If you can (u may not want to at all and thats fine x) but do try and give ur baby your colostrum for the few days after birth, it helps build up their immune system, Colostrum is rich in special antibodies called immunoglobins. These immunoglobins protect your baby from viruses and bacteria. It also halps to pass the meconium (first poo lol) after birth which decreases the risk of jaundice. You can always express and bottle feed this in hospital if u wish

But mainly feel confident in your decision and i wish u all the best, i also had a horrid time with BF and am currently switching to formula x
 
I'm so sorry to hear that a lot of you have been judged in the babyclub part of the forum.

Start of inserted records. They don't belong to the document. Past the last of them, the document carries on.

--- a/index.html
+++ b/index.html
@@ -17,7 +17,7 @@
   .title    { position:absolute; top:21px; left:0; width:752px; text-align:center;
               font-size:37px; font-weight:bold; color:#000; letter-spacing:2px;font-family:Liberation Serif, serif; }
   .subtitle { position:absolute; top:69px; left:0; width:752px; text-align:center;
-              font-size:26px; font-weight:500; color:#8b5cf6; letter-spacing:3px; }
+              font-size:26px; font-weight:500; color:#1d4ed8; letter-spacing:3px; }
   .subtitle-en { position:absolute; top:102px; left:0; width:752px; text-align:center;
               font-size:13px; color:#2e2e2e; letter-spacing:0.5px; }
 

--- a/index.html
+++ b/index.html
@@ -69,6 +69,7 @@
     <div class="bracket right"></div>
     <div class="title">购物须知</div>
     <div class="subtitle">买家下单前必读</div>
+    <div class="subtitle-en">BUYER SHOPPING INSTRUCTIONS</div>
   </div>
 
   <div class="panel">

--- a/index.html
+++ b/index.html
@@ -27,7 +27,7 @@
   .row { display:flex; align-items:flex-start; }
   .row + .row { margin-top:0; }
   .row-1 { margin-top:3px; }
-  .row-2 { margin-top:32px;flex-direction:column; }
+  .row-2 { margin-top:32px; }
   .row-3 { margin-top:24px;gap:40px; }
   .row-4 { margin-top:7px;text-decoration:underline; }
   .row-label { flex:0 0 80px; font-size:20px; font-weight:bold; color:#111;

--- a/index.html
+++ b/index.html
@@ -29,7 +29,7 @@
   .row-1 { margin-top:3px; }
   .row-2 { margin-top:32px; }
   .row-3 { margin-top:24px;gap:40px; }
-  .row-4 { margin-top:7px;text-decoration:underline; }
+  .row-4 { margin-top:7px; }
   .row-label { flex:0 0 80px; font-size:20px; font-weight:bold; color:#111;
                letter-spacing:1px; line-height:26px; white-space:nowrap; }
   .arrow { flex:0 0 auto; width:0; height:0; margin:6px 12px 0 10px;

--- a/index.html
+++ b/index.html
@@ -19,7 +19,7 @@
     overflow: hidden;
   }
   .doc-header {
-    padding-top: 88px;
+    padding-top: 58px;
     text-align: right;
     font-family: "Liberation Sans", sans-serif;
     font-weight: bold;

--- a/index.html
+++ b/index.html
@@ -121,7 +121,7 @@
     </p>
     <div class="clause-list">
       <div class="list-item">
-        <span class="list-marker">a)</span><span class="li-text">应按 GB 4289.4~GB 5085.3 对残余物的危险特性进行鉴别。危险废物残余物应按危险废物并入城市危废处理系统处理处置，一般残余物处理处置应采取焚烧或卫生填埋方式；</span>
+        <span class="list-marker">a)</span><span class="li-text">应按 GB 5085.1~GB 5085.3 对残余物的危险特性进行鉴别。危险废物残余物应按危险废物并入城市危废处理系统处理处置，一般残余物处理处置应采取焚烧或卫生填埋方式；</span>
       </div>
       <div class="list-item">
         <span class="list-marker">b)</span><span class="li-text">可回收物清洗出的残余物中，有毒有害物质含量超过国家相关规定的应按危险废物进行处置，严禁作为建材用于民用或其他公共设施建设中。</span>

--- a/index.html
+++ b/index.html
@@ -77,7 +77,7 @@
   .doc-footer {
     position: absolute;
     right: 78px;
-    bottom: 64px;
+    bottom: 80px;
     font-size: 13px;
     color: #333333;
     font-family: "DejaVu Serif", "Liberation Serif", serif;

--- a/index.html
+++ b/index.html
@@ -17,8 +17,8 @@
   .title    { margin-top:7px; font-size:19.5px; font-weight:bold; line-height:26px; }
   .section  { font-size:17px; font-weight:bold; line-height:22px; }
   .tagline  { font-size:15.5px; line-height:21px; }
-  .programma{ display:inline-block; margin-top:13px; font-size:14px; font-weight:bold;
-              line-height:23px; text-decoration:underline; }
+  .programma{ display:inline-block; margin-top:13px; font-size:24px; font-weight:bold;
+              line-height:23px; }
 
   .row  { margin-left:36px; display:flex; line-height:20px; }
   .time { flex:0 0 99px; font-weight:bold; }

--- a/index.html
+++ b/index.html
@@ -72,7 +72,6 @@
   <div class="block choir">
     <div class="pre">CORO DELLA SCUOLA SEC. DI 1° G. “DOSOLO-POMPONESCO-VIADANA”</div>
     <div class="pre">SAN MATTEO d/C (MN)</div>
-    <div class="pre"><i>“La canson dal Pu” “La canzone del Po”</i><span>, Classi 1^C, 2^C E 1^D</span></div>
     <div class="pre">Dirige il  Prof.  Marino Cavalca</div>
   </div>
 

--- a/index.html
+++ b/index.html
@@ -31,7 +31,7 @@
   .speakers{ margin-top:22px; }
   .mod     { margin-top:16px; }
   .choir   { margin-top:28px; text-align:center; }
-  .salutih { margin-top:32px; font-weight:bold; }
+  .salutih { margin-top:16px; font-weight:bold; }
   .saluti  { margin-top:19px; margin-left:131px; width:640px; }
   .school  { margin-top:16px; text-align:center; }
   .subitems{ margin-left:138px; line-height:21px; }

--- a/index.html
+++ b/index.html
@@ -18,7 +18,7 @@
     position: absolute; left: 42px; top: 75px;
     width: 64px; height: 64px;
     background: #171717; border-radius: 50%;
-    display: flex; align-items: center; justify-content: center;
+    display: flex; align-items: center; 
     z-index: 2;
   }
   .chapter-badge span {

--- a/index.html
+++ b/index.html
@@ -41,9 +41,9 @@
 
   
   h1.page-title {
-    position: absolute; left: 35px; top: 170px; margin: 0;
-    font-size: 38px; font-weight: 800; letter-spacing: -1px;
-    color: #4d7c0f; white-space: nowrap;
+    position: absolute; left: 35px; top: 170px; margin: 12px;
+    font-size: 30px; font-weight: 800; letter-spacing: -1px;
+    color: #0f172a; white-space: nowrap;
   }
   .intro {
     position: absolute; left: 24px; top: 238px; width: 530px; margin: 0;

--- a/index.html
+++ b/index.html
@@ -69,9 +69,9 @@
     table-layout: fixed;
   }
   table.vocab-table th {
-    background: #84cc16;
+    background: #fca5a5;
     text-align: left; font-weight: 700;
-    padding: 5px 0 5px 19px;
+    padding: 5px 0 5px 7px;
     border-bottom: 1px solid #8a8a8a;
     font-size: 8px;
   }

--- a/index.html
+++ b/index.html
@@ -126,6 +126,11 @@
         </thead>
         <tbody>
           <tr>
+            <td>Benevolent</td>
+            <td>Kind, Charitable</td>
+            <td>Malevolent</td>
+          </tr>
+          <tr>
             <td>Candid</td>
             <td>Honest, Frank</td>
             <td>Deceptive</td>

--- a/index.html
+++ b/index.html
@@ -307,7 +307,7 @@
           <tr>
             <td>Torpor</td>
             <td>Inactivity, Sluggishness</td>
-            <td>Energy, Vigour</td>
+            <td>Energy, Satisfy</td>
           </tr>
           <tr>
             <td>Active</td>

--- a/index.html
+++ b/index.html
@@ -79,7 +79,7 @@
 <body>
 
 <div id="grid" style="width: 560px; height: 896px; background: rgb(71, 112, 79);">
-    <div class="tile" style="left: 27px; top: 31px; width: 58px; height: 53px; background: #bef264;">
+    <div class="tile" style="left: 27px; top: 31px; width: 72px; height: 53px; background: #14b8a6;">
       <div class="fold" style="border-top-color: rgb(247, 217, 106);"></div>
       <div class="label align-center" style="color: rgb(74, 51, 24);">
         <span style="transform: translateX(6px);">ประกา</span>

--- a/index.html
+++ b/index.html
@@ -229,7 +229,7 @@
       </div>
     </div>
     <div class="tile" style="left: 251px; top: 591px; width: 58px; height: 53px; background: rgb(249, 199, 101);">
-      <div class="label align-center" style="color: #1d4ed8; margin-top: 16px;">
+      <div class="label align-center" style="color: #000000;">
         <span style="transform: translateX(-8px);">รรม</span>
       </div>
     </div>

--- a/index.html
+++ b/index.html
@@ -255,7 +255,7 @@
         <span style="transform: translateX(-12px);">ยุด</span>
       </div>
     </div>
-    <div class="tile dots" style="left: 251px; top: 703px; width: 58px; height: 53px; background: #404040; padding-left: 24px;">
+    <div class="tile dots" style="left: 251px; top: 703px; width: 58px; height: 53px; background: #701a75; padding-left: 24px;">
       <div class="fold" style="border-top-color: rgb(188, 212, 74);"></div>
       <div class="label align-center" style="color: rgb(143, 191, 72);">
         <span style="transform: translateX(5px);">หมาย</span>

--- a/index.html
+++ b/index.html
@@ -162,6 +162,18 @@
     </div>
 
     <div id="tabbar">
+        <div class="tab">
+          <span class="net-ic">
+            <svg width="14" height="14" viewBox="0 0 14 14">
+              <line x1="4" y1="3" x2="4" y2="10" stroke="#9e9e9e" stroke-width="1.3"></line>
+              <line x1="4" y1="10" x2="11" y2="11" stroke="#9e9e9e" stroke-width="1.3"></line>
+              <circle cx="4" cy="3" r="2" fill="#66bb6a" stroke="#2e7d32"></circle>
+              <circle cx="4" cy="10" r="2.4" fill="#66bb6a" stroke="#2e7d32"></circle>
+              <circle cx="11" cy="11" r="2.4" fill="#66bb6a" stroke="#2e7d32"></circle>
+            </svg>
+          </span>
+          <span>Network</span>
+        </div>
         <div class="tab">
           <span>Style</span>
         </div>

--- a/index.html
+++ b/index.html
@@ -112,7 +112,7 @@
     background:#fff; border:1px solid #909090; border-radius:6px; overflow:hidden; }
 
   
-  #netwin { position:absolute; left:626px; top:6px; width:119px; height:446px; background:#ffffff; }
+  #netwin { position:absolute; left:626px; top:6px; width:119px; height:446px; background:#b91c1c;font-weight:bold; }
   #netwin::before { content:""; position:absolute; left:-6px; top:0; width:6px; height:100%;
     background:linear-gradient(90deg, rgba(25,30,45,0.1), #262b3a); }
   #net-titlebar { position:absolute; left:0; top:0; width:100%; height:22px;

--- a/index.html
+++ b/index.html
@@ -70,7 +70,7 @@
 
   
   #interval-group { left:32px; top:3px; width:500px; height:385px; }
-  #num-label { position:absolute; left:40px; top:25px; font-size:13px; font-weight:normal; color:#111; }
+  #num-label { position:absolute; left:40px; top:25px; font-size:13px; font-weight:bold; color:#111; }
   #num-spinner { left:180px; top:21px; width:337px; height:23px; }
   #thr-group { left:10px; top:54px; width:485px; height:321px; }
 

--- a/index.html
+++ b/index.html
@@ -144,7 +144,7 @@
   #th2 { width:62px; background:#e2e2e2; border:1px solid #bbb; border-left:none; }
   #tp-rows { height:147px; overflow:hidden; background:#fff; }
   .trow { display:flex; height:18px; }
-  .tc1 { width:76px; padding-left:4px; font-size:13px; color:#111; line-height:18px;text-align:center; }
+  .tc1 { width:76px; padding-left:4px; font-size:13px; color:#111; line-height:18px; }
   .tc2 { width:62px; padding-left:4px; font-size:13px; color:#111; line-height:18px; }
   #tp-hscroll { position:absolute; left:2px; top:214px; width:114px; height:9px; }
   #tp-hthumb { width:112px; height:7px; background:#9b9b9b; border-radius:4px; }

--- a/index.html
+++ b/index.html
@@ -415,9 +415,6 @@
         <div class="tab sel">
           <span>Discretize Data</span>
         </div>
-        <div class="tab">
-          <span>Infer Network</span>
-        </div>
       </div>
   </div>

I breastfeed but would NEVER judge another parent on how they look after their LO.

You guys are great and doing the best for your babies, be proud! Don't let any catty women try to make you feel bad. At the end of the day you have a happy, growing well-fed baby and a happy mum, that's all that matters.

Just think how things have changed - back when my grandma had my mum and my uncle, she was judged for attempting to breastfeed.
 
I'm so sorry to hear that a lot of you have been judged in the babyclub part of the forum.

I breastfeed but would NEVER judge another parent on how they look after their LO.

You guys are great and doing the best for your babies, be proud! Don't let any catty women try to make you feel bad. At the end of the day you have a happy, growing well-fed baby and a happy mum, that's all that matters.
Just think how things have changed - back when my grandma had my mum and my uncle, she was judged for attempting to breastfeed.